Re: [HACKERS] Hot Standby remaining issues

2009-12-04 Thread Heikki Linnakangas
Regarding this item from the wiki page:
 The standby delay is measured as current timestamp - timestamp of last 
 replayed commit record. If there's little activity in the master, that can 
 lead to surprising results. For example, imagine that max_standby_delay is 
 set to 8 hours. The standby is fully up-to-date with the master, and there's 
 no write activity in master. After 10 hours, a long reporting query is 
 started in the standby. Ten minutes later, a small transaction is executed in 
 the master that conflicts with the reporting query. I would expect the 
 reporting query to be canceled 8 hours after the conflicting transaction 
 began, but it is in fact canceled immediately, because it's over 8 hours 
 since the last commit record was replayed.
 
 * Simon says... changed to allow checkpoints to update recoveryLastXTime 
 (Simon DONE) 

Update recoveryLastXTime at checkpoints doesn't help when the master is
completely idle, because we skip checkpoints in that case. It's better
than nothing, of course.

-- 
  Heikki Linnakangas
  EnterpriseDB   http://www.enterprisedb.com

-- 
Sent via pgsql-hackers mailing list (pgsql-hackers@postgresql.org)
To make changes to your subscription:
http://www.postgresql.org/mailpref/pgsql-hackers


Re: [HACKERS] Hot Standby remaining issues

2009-12-04 Thread Simon Riggs
On Fri, 2009-12-04 at 10:37 +0200, Heikki Linnakangas wrote:
 Regarding this item from the wiki page:
  The standby delay is measured as current timestamp - timestamp of last 
  replayed commit record.

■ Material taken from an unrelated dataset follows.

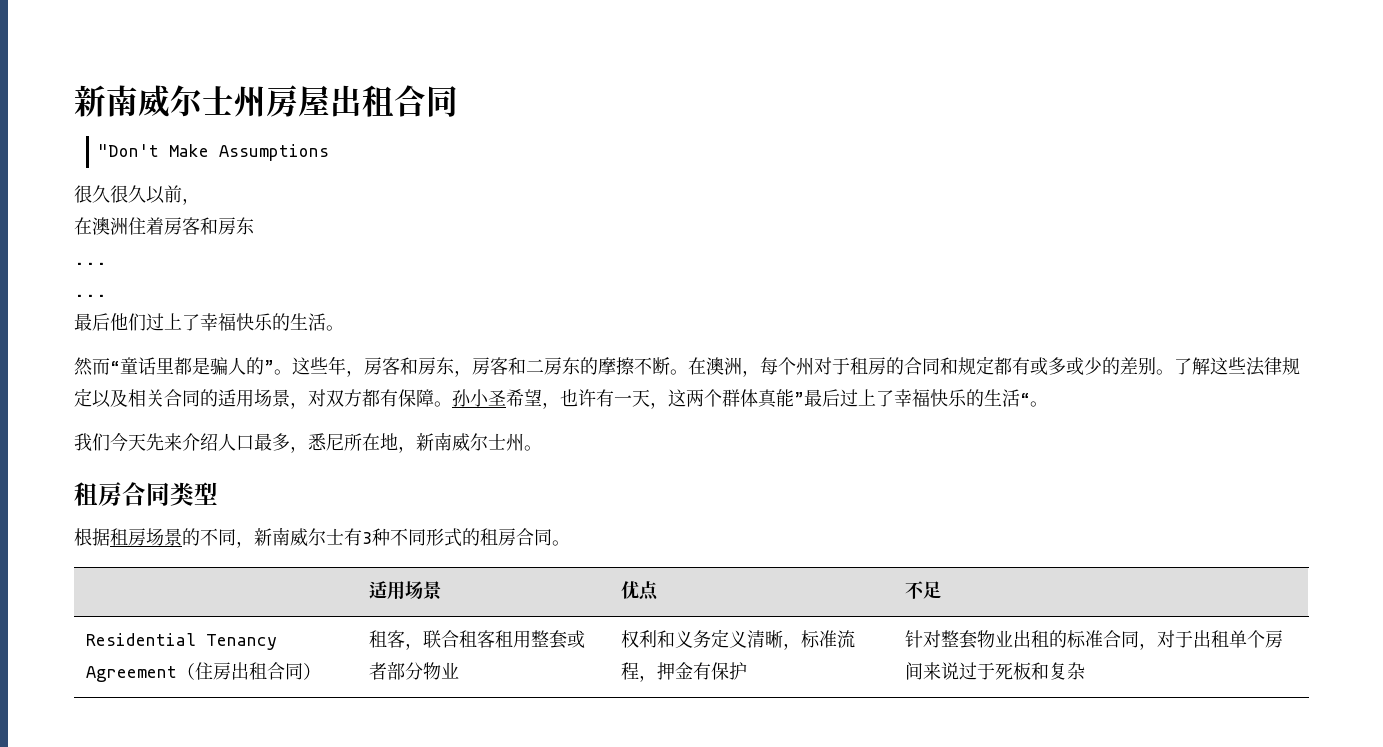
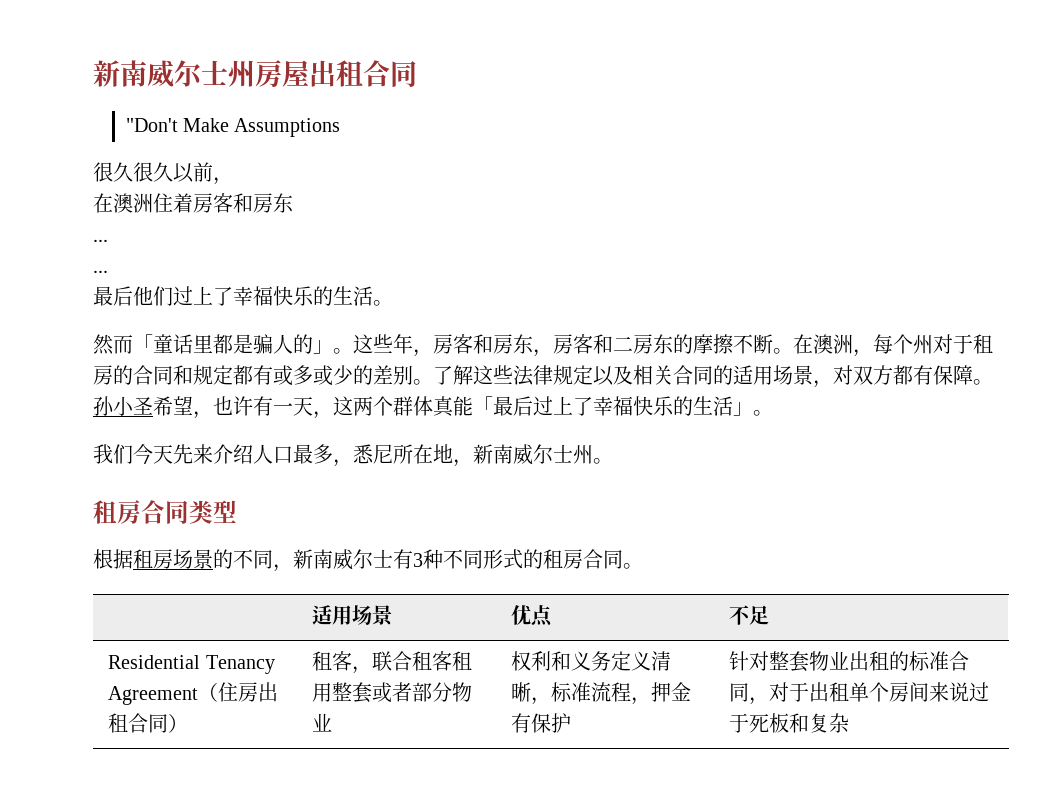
[110,361,120,373] “ -> [133,334,153,352] 「
[264,360,274,373] ” -> [313,340,333,354] 」
[794,392,804,405] ” -> [473,396,493,414] 「
[1020,393,1030,405] “ -> [733,402,753,416] 」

If there's little activity in the master, that can 
  lead to surprising results. For example, imagine that max_standby_delay is 
  set to 8 hours. The standby is fully up-to-date with the master, and 
  there's no write activity in master. After 10 hours, a long reporting query 
  is started in the standby. Ten minutes later, a small transaction is 
  executed in the master that conflicts with the reporting query. I would 
  expect the reporting query to be canceled 8 hours after the conflicting 
  transaction began, but it is in fact canceled immediately, because it's 
  over 8 hours since the last commit record was replayed.
  
  * Simon says... changed to allow checkpoints to update 
  recoveryLastXTime (Simon DONE) 
 
 Update recoveryLastXTime at checkpoints doesn't help when the master is
 completely idle, because we skip checkpoints in that case. It's better
 than nothing, of course.

Not if archive_timeout is set, which it would be in warm standby case.
We can do even better than this with SR.

-- 
 Simon Riggs   www.2ndQuadrant.com


-- 
Sent via pgsql-hackers mailing list (pgsql-hackers@postgresql.org)
To make changes to your subscription:
http://www.postgresql.org/mailpref/pgsql-hackers


Re: [HACKERS] Hot Standby remaining issues

2009-12-04 Thread Heikki Linnakangas
Simon Riggs wrote:
 On Fri, 2009-12-04 at 10:37 +0200, Heikki Linnakangas wrote:
 Regarding this item from the wiki page:
 The standby delay is measured as current timestamp - timestamp of last 
 replayed commit record. If there's little activity in the master, that can 
 lead to surprising results. For example, imagine that max_standby_delay is 
 set to 8 hours. The standby is fully up-to-date with the master, and 
 there's no write activity in master. After 10 hours, a long reporting query 
 is started in the standby. Ten minutes later, a small transaction is 
 executed in the master that conflicts with the reporting query. I would 
 expect the reporting query to be canceled 8 hours after the conflicting 
 transaction began, but it is in fact canceled immediately, because it's 
 over 8 hours since the last commit record was replayed.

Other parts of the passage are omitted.